To do: Where a picture appears, leave it out, and transcribe all the lines below exactly.

Extracted information:
* * * * * * * * *

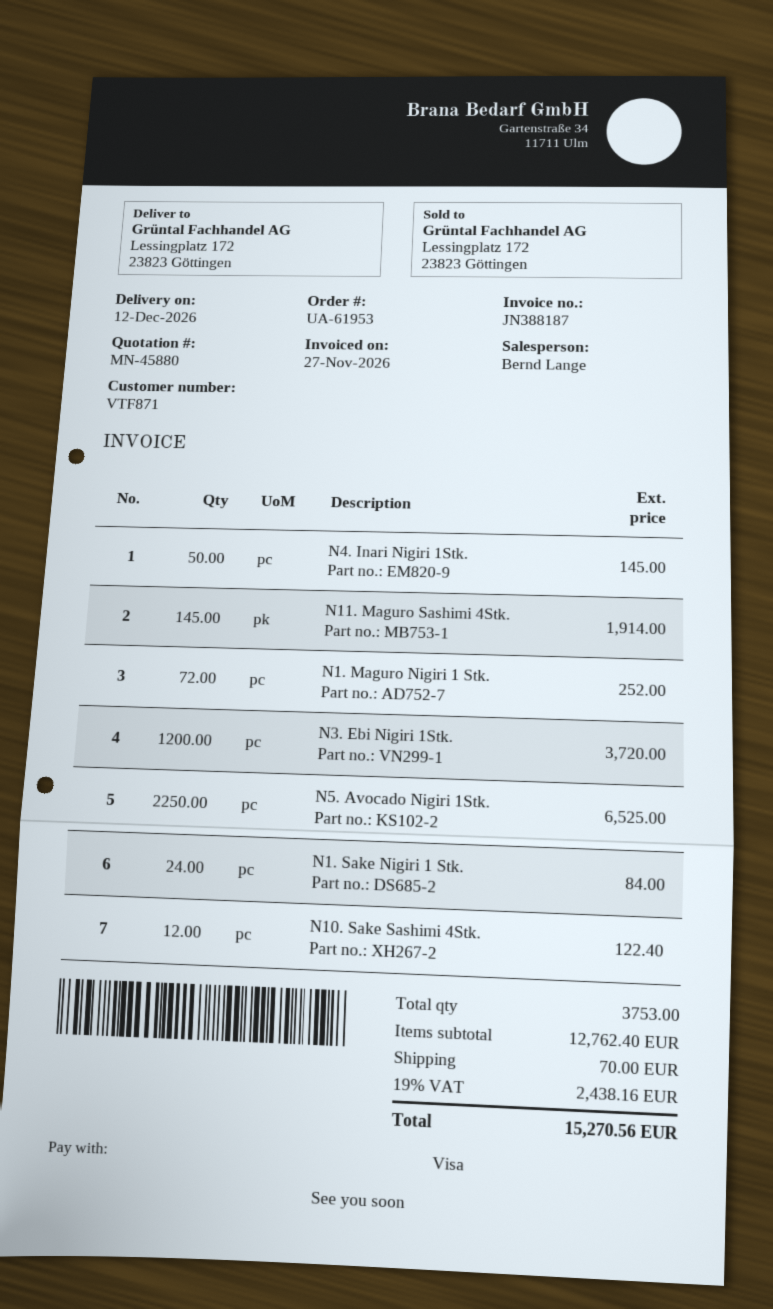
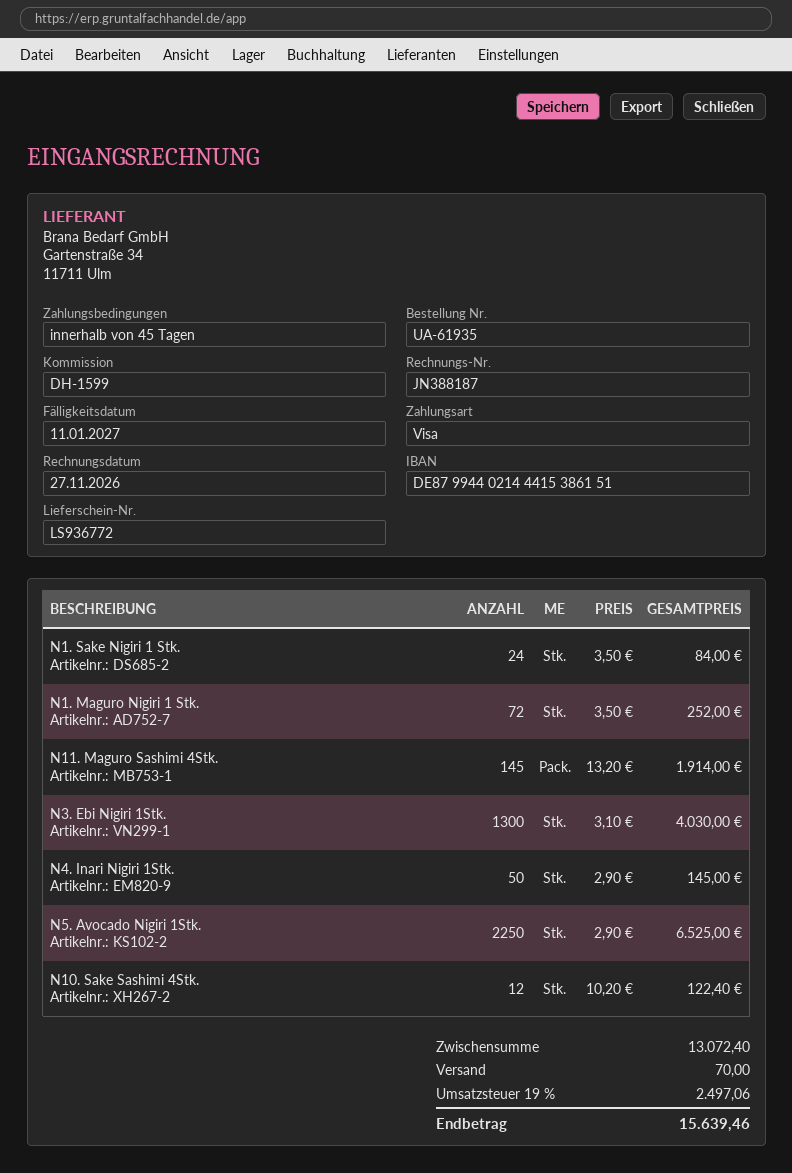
order number: UA-61953 -> UA-61935
N3. Ebi Nigiri 1Stk.: 1200 for 3720.00 -> 1300 for 4030.00
subtotal: 12762.40 -> 13072.40
tax: 19% = 2438.16 -> 19% = 2497.06
total: 15270.56 -> 15639.46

* * * * * * * * *

Exercise result:
order number: UA-61953 -> UA-61935
N3. Ebi Nigiri 1Stk.: 1200 for 3720.00 -> 1300 for 4030.00
subtotal: 12762.40 -> 13072.40
tax: 19% = 2438.16 -> 19% = 2497.06
total: 15270.56 -> 15639.46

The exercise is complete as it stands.